I am officially retired from the Board of Black Rose and from being a TNG Coordinator. I was a coordinator for 5 years and a board member for 4 straight years, and I was ready to be done. I'm still presenting at Dungeon 101 and I'm still on the communications team for BR, but I don't have to go to Board meetings and I don't have to do agendas and I can go to events because I want to, not because I have to. I don't know if I'll ever run again, I'm not ruling it out, but I don't think it's good for the organization to have the same people serving over and over and over. I'll get my EBM nametag and I'll do my best to live up to the title, but I am glad to be done.
I'm still a volunteer at the Crucible, and will still probably be Camp Crucible staff. If/when there's a BR Big Event I'll probably volunteer to be staff for that too. I like being event staff, I like having special access and privileges and a defined role. But I also like being free to do what I want.



kinksville and I are planning to move in together, though we don't have a firm timetable. We have to get his condo ready to rent out first.
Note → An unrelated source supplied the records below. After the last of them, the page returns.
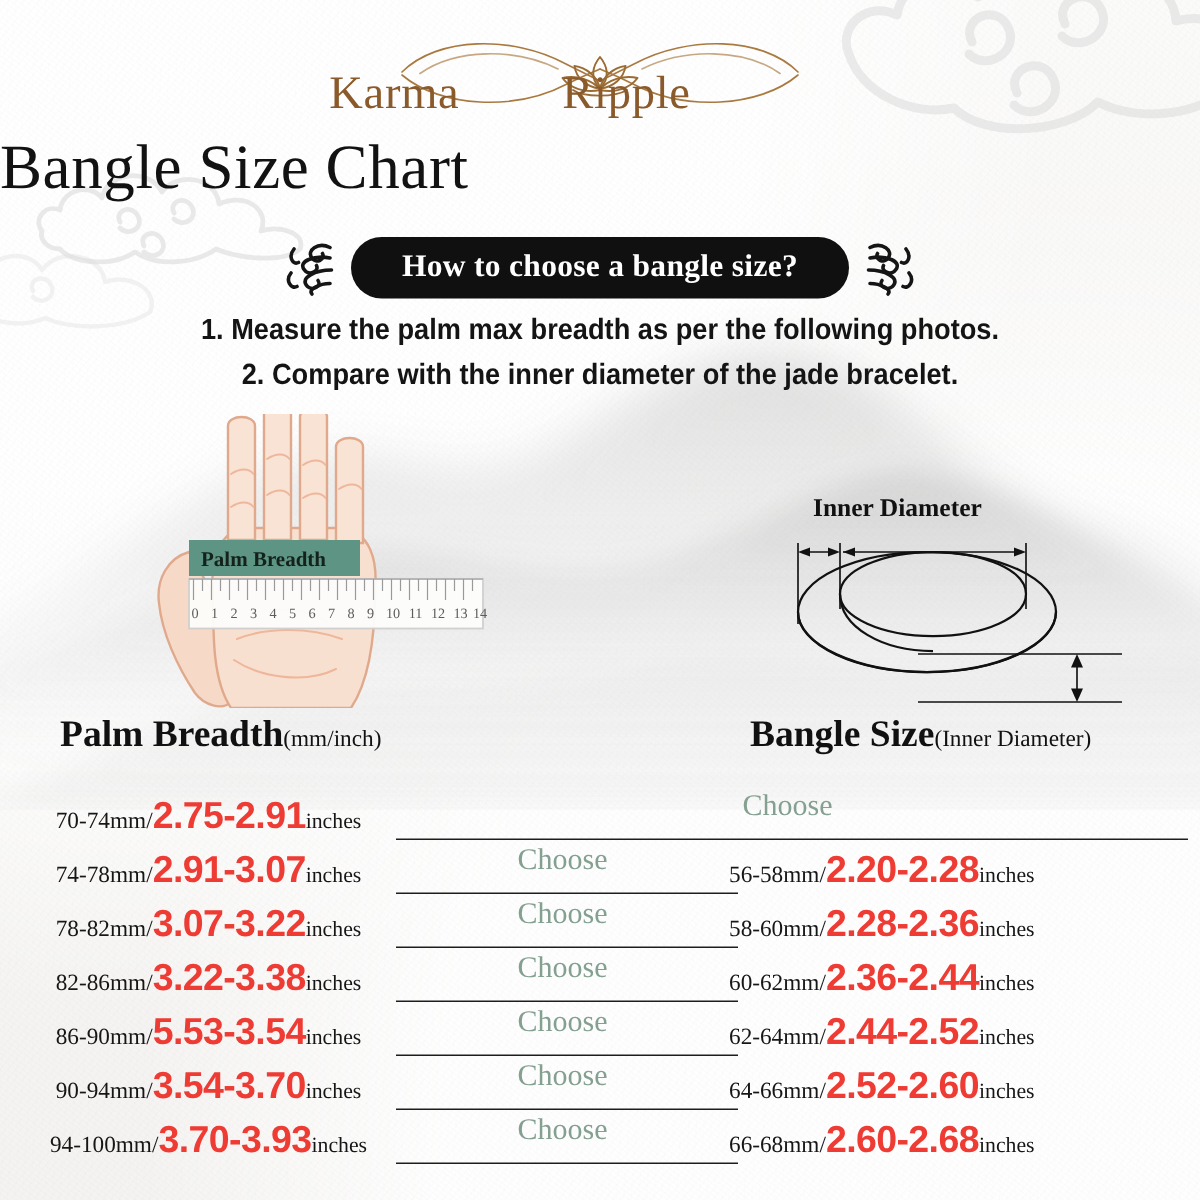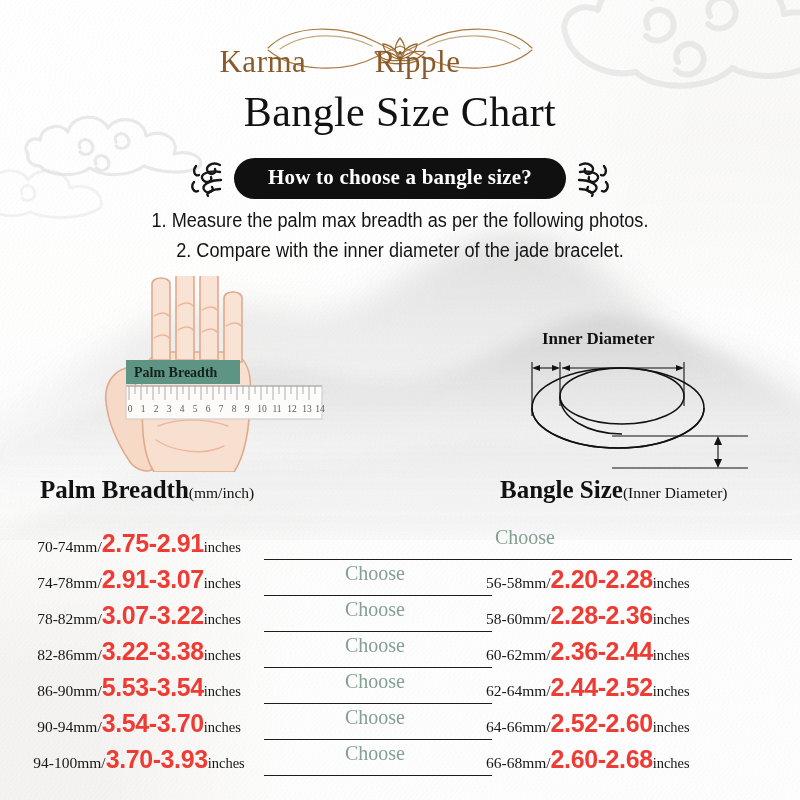--- a/index.html
+++ b/index.html
@@ -39,21 +39,21 @@
     position: absolute; left: 0; top: 26px; width: 680px;
     text-align: center; font-size: 31px; color: #8a5a2b;
     font-family: "Liberation Serif", serif; letter-spacing: .5px;
   }
   #logo-text .word { display: inline-block; }
   #logo-text .gap { display: inline-block; width: 52px; }
 
   
   #page-title {
     position: absolute; left: 0; top: 88px; width: 800px;
-    text-align: center; z-index: 4;
+    z-index: 4;
     font-size: 42px; color: #121212; letter-spacing: .4px;
     font-family: "Liberation Serif", serif;
   }
 
   
   #banner-row {
     position: absolute; left: 0; top: 154px; width: 800px; height: 48px;
     display: flex; align-items: center; justify-content: center; gap: 10px; z-index: 4;
   }
   #banner-pill {
@@ -62,21 +62,21 @@
     font-family: "Liberation Serif", serif; letter-spacing: .2px;
     white-space: nowrap;
   }
   .swirl { width: 34px; height: 40px; }
 
   
   #instructions {
     position: absolute; left: 0; top: 206px; width: 800px; z-index: 4;
     text-align: center; color: #141414;
     font-family: "Liberation Sans Narrow","Liberation Sans", sans-serif;
-    font-weight: normal; font-size: 19.5px; line-height: 1.52;
+    font-weight: bold; font-size: 19.5px; line-height: 1.52;
   }
   #instructions div { transform: scaleX(.93); }
 
   
   #hand-art   { position: absolute; left: 96px;  top: 276px; width: 300px; height: 196px; z-index: 4; }
   #bangle-art { position: absolute; left: 490px; top: 326px; width: 270px; height: 146px; z-index: 4; }
 
   
   .col-head {
     position: absolute; z-index: 4; color: #111;

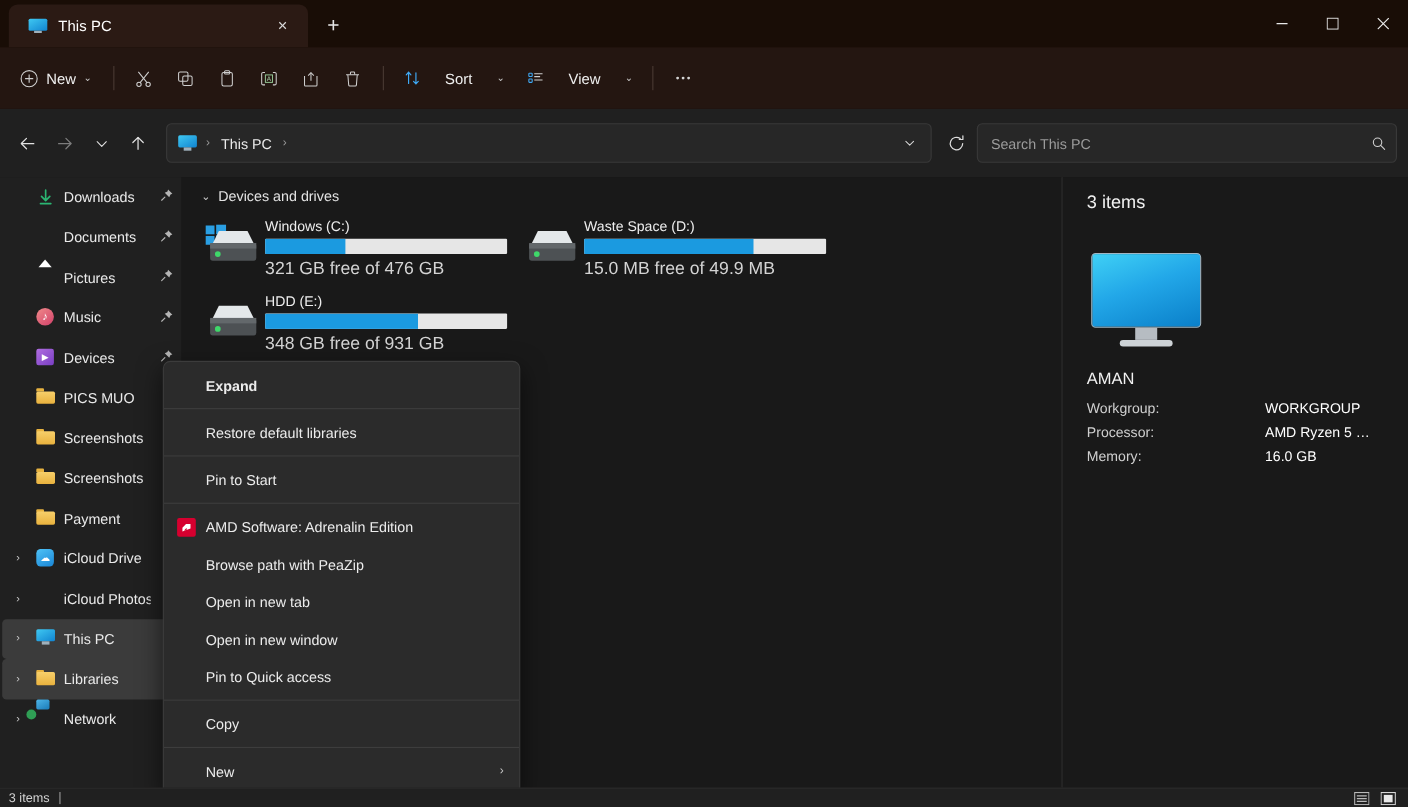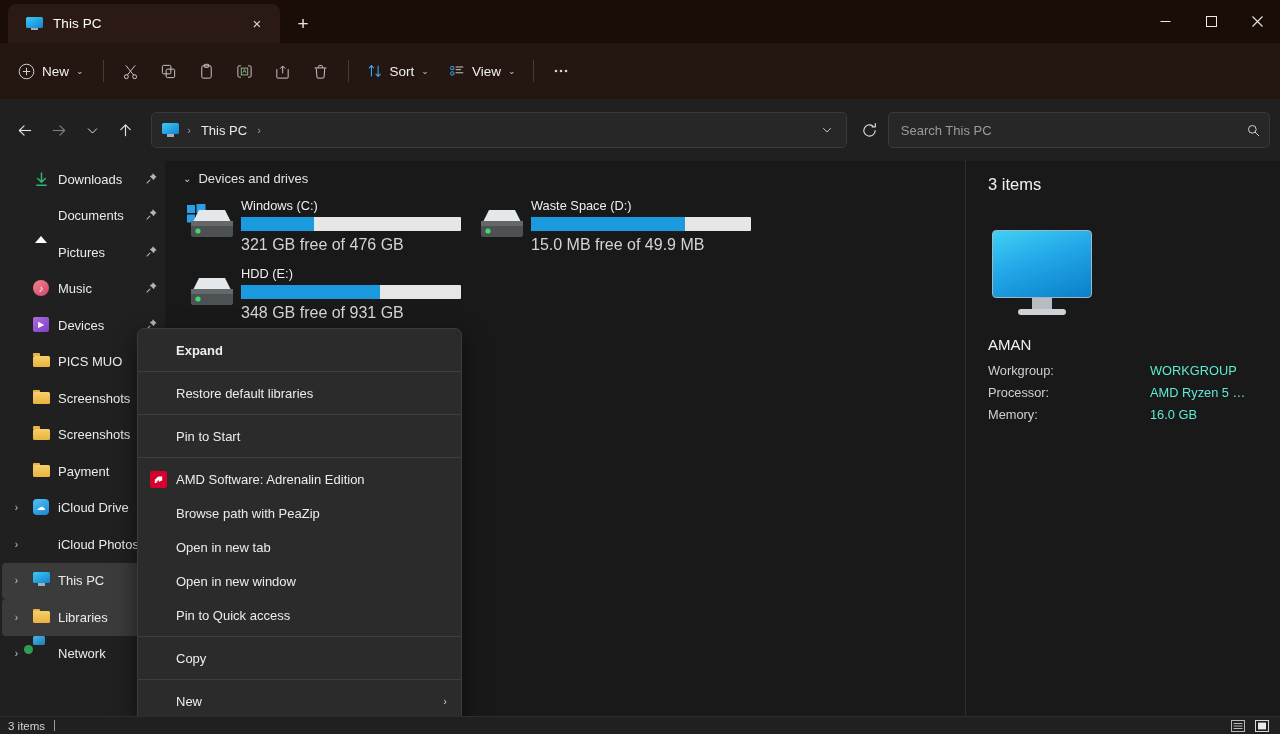--- a/index.html
+++ b/index.html
@@ -58,21 +58,21 @@
     display: flex; align-items: center; gap: 7px;
     height: 34px; padding: 0 10px 0 8px; border-radius: 5px;
     font-size: 13.5px; color: #f0f0f0;
   }
   .cmd-ico {
     width: 36px; height: 34px; border-radius: 5px;
     display: flex; align-items: center; justify-content: center;
     color: #cfcfcf;
   }
   .cmd-text {
-    display: flex; align-items: center; gap: 7px;
+    display: flex; align-items: center; gap: 22px;
     height: 34px; padding: 0 9px; border-radius: 5px;
     font-size: 13.5px; color: #f0f0f0;
   }
   .sep { width: 1px; height: 22px; background: #4a3a33; margin: 0 7px; }
   .chev { font-size: 9px; color: #c9c9c9; }
 
   
   .navbar {
     position: absolute; top: 99px; left: 0; width: 1280px; height: 62px;
     background: #202020;
@@ -178,36 +178,36 @@
     position: absolute; left: 40px; top: 68px; width: 20px; height: 11px; background: #b6bcc2;
   }
   .mon-base {
     position: absolute; left: 26px; top: 79px; width: 48px; height: 6px;
     background: #cdd2d6; border-radius: 3px;
   }
   .det-name { font-size: 15px; color: #f2f2f2; margin: 20px 0 10px; }
   .det-rows { display: flex; flex-direction: column; gap: 7px; }
   .det-row { display: flex; font-size: 12.8px; }
   .det-key { width: 162px; color: #cfcfcf; }
-  .det-val { color: #5eead4; }
+  .det-val { color: #ffffff; }
 
   
   .statusbar {
     position: absolute; top: 716px; left: 0; width: 1280px; height: 18px;
     background: #202020; border-top: 1px solid #2c2c2c;
     display: flex; align-items: center; padding: 0 8px;
     font-size: 11.5px; color: #d2d2d2;
   }
   .status-sep { width: 1px; height: 11px; background: #9a9a9a; margin: 0 9px; }
   .view-toggles { margin-left: auto; display: flex; gap: 4px; align-items: center; }
   .vt { width: 20px; height: 16px; display: flex; align-items: center; justify-content: center; border-radius: 2px; }
 
   
   .ctxmenu {
-    position: absolute; left: 137px; top: 328px; width: 325px;
+    position: absolute; left: 148px; top: 328px; width: 325px;
     background: #2b2b2b; border: 1px solid #3c3c3c; border-radius: 7px;
     padding: 4px 0; box-shadow: 0 8px 22px rgba(0,0,0,.55);
     overflow: hidden;
   }
   .ctx-item {
     display: flex; align-items: center; height: 34px;
     padding: 0 12px 0 10px; font-size: 13px; color: #ececec;
     margin: 0 2px; border-radius: 4px;
   }
   .ctx-item.bold { font-weight: bold; }

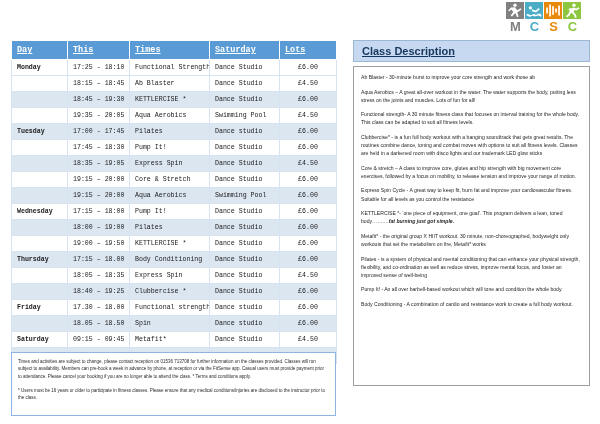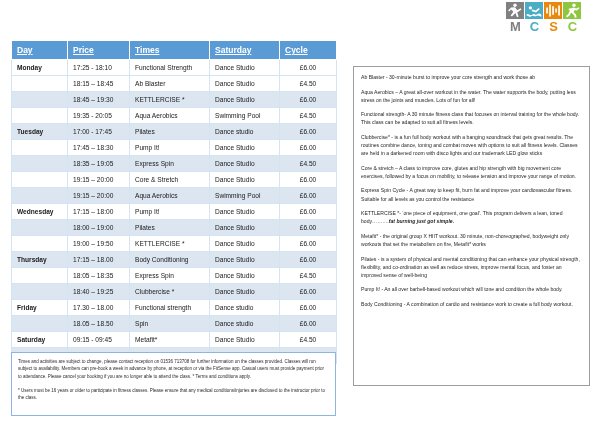--- a/index.html
+++ b/index.html
@@ -50,20 +50,21 @@
   
   #timetable-wrap {
     position: absolute;
     top: 40px; left: 11px;
     width: 325px;
   }
   table#timetable {
     width: 325px;
     border-collapse: collapse;
     table-layout: fixed;
+    font-family: Liberation Mono, monospace;
   }
   table#timetable th {
     background: #5b9bd5;
     color: #ffffff;
     font-size: 8.5px;
     font-weight: bold;
     text-align: left;
     padding: 4px 5px 4px 5px;
     border: 1px solid #ffffff;
     height: 17px;
@@ -202,24 +203,24 @@
       <colgroup>
         <col class="c-day">
           <col class="c-time">
           <col class="c-class">
           <col class="c-loc">
           <col class="c-price">
       </colgroup>
       <thead>
         <tr>
           <th><span class="hdr-u">Day</span></th>
-          <th><span class="hdr-u">Price</span></th>
+          <th><span class="hdr-u">This</span></th>
           <th><span class="hdr-u">Times</span></th>
           <th><span class="hdr-u">Saturday</span></th>
-          <th><span class="hdr-u">Cycle</span></th>
+          <th><span class="hdr-u">Lots</span></th>
         </tr>
       </thead>
       <tbody id="timetable-body">
           <tr class="plain">
             <td class="day-cell">Monday</td>
             <td>17:25 - 18:10</td>
             <td>Functional Strength</td>
             <td>Dance Studio</td>
             <td class="price-cell">£6.00</td>
           </tr>
@@ -351,20 +352,23 @@
           </tr>
         </tbody>
     </table>
   </div>
 
   <div id="disclaimer">
     <p class="first">Times and activities are subject to change, please contact reception on 01536 713708 for further information on the classes provided. Classes will run subject to availability. Members can pre-book a week in advance by phone, at reception or via the FitSense app. Casual users must provide payment prior to attendance. Please cancel your booking if you are no longer able to attend the class. * Terms and conditions apply.</p>
     <p class="second">* Users must be 16 years or older to participate in fitness classes. Please ensure that any medical conditions/injuries are disclosed to the instructor prior to the class.</p>
   </div>
 
+  <div id="desc-title-box">
+    <span class="title-text">Class Description</span>
+  </div>
   <div id="desc-body-box">
       <p>Ab Blaster - 30-minute burst to improve your core strength and work those ab</p>
       <p>Aqua Aerobics – A great all-over workout in the water. The water supports the body, putting less stress on the joints and muscles. Lots of fun for all!</p>
       <p>Functional strength- A 30 minute fitness class that focuses on interval training for the whole body.  This class can be adapted to suit all fitness levels.</p>
       <p>Clubbercise* - is a fun full body workout with a banging soundtrack that gets great results. The routines combine dance, toning and combat moves with options to suit all fitness levels. Classes are held in a darkened room with disco lights and our trademark LED glow sticks</p>
       <p>Core &amp; stretch – A class to improve core, glutes and hip strength with big movement core exercises, followed by a focus on mobility, to release tension and improve your range of motion.</p>
       <p>Express Spin Cycle - A great way to keep fit, burn fat and improve your cardiovascular fitness. Suitable for all levels as you control the resistance</p>
       <p>KETTLERCISE *- ‘one piece of equipment, one goal’. This program delivers a lean, toned body……….<span class="ital">fat burning just got simple.</span></p>
       <p>Metafit* - the original group X HIIT workout. 30 minute, non-choreographed, bodyweight only workouts that set the metabolism on fire, Metafit* works</p>
       <p>Pilates - is a system of physical and mental conditioning that can enhance your physical strength, flexibility, and co-ordination as well as reduce stress, improve mental focus, and foster an improved sense of well-being</p>

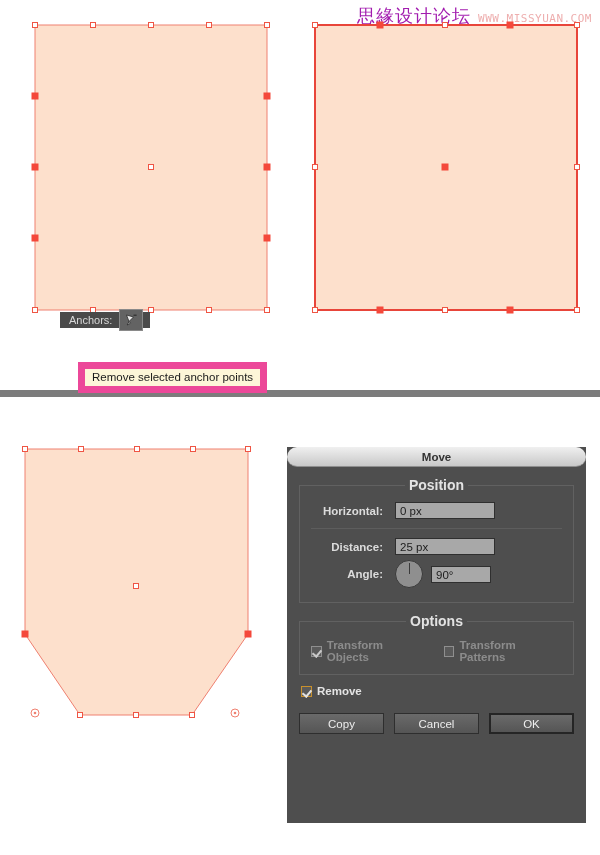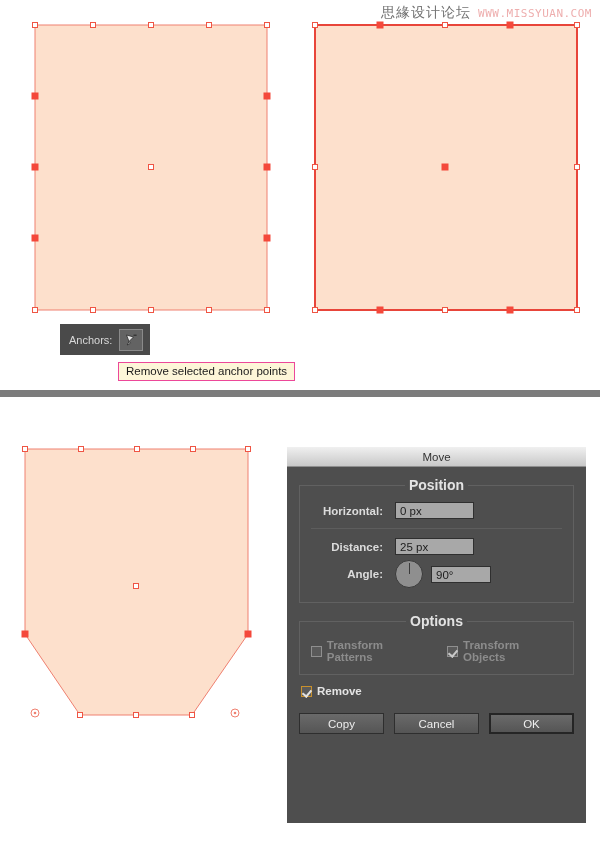--- a/index.html
+++ b/index.html
@@ -13,68 +13,67 @@
   }
   .canvas{position:absolute;left:0;top:0;width:600px;height:855px;}
 
   
   .watermark{
     position:absolute; right:8px; top:4px;
     display:flex; align-items:baseline; gap:7px;
     color:#e9a2a2; white-space:nowrap;
     pointer-events:none;
   }
-  .watermark .cn{font-size:14px; letter-spacing:1px; color:#737373;}
+  .watermark .cn{font-size:18px; letter-spacing:1px; color:#a21caf;}
   .watermark .url{font-size:11px; letter-spacing:.5px; color:#eeaeae;
                   font-family:"DejaVu Sans Mono", monospace;}
 
   
   .shape-svg{position:absolute;overflow:visible;}
 
   
   .divider{position:absolute;left:0;top:390px;width:600px;height:7px;background:#7c7c7c;}
 
   
   .anchors-bar{
-    position:absolute; left:60px; top:324px;
-    background:#4a4a4a; height:31px;
+    position:absolute; left:60px; top:312px;
+    background:#4a4a4a; height:16px;
     display:flex; align-items:center; gap:7px;
     padding:0 7px 0 9px;
     box-sizing:border-box;
   }
   .anchors-label{color:#d8d8d8;font-size:11px;}
   .pen-btn{
     width:22px;height:20px;background:#636363;
     border:1px solid #8a8a8a;
     display:flex;align-items:center;justify-content:center;
   }
   .tooltip{
     position:absolute;left:78px;top:362px;
-    background:#fdf6d8;border:1px solid #ec4899;
+    background:#fdf6d8;border:7px solid #ec4899;
     color:#1a1a1a;font-size:11.5px;
     padding:2px 7px 3px 7px;
     white-space:nowrap;
-    margin-left:40px;
   }
 
   
   .dialog{
     position:absolute;left:287px;top:447px;
     width:299px;height:376px;
     background:#4e4e4e;
     box-sizing:border-box;
     color:#d7d7d7;
     font-size:11.5px;
   }
   .dlg-titlebar{
     height:19px;
     background:linear-gradient(#f0f0f0,#c8c8c8);
     border-bottom:1px solid #8e8e8e;
     display:flex;align-items:center;justify-content:center;
-    color:#333;font-size:11.5px;font-weight:normal;
+    color:#333;font-size:11.5px;font-weight:bold;border-radius:10px;
   }
   .dlg-body{padding:10px 12px 0 12px;}
 
   fieldset.grp{
     border:1px solid #616161;
     margin:0 0 10px 0;
     padding:4px 9px 9px 9px;
     position:relative;
   }
   fieldset.grp legend{
@@ -85,21 +84,21 @@
     width:74px;text-align:right;padding-right:12px;
     font-weight:bold;color:#dcdcdc;font-size:11.5px;
   }
   .fld{
     background:#a8a8a8;border:1px solid #2f2f2f;
     color:#1c1c1c;font-size:11.5px;
     padding:1px 4px;
     box-sizing:border-box;
     height:17px;line-height:15px;
   }
-  .fld.wide{width:79px;}
+  .fld.wide{width:100px;}
   .fld.ang{width:60px;margin-left:8px;}
 
   .sep{height:1px;background:#5d5d5d;margin:9px 2px 9px 2px;}
 
   .dial{
     width:26px;height:26px;border-radius:50%;
     background:#8f8f8f;border:1px solid #3a3a3a;
     position:relative;
   }
   .dial:after{
@@ -279,26 +278,26 @@
           <span class="lbl">Angle:</span>
           <span class="dial"></span>
           <span class="fld ang">90°</span>
         </div>
       </fieldset>
 
       <fieldset class="grp">
         <legend>Options</legend>
         <div class="opt-row">
           <span class="opt-item">
+            <span class="chk on"></span>
+            <span>Transform Objects</span>
+          </span>
+          <span class="opt-item">
             <span class="chk"></span>
             <span>Transform Patterns</span>
-          </span>
-          <span class="opt-item">
-            <span class="chk on"></span>
-            <span>Transform Objects</span>
           </span>
         </div>
       </fieldset>
 
       <div class="preview-row">
         <span class="chk on gold"></span>
         <span>Remove</span>
       </div>
 
       <div class="btn-row">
We've moved my storage unit to MD and put a large portion of his books and some furniture in the same unit in preparation. His bathroom's been remodeled and we are planning on painting this weekend. I am excited to be able to come home to him. I'm also excited for some of the practical aspects, like having someone to split chores with and being able to grocery shop/cook for more than one person. And since spending the weekend with him will mean spending the weekend at home, I'll actually be home more, presumably.
We are looking for a minimum three-bedroom place, probably in College Park or Greenbelt. It has to be three bedrooms because we need one for each of us, plus one for
zammis. She won't be living there full-time, but it's important that she has a room of her own so that she can come over any time she likes, and so that no one feels like they're being kicked out of their space in favor of another partner. Also, I like her and stuff and want to make sure she's got an incentive to come over.

Our relationship is really going well;
kinksville is really good at making me feel loved and understood, which is nice. He never makes me feel mysterious or inscrutable or difficult. Also, he is sweet and wonderful and the Best Boyfriend Ever. Hopefully living together doesn't ruin what we have (I don't think it will, but sometimes too much togetherness can be a bad thing, which is another reason for everyone to have separate bedrooms).


I am really unhappy with my body lately; I think I am the heaviest I've ever been. My clothes aren't fitting the way I want them to and I'm not in the shape I want to be in. But I've gotten back on the exercise bandwagon. I'm debating rejoining Weight Watchers. I was on it for a while, and it worked when I first started, and then I just sort of stopped tracking, mostly because I couldn't figure out how to track some of what I was eating. When my wallet got stolen in April and all my cards got replaced I just never updated my billing information, since I wasn't really using it and felt dumb spending money on it. (Also, working at a bar two nights a week wasn't really conducive to good eating choices, it's amazing the difference it made cholesterol numbers when I stopped doing that.) Hopefully sharing a kitchen will mean healthier meals as we try to look out for each other. I went swimming yesterday and I'm hoping to go to the gym before I host trivia tonight. I want to get back to biking more too, but the heat and humidity have made that really unappealing lately. Fitocracy is helping though; I really like seeing the points add up and achieving personal records. I'm trying to aim for a "something is better than nothing" point of view - it's okay if I don't hit every goal I set for myself, the important thing is that I try, and if I only do 25 push-ups instead of 35, well, at least I did them.

So, that's basically it. Life goes on, I work a lot, I spend a lot of time with my sweetheart, I probably don't get enough sleep, and my calendar is very colorful. But on balance, I'm pretty happy with life.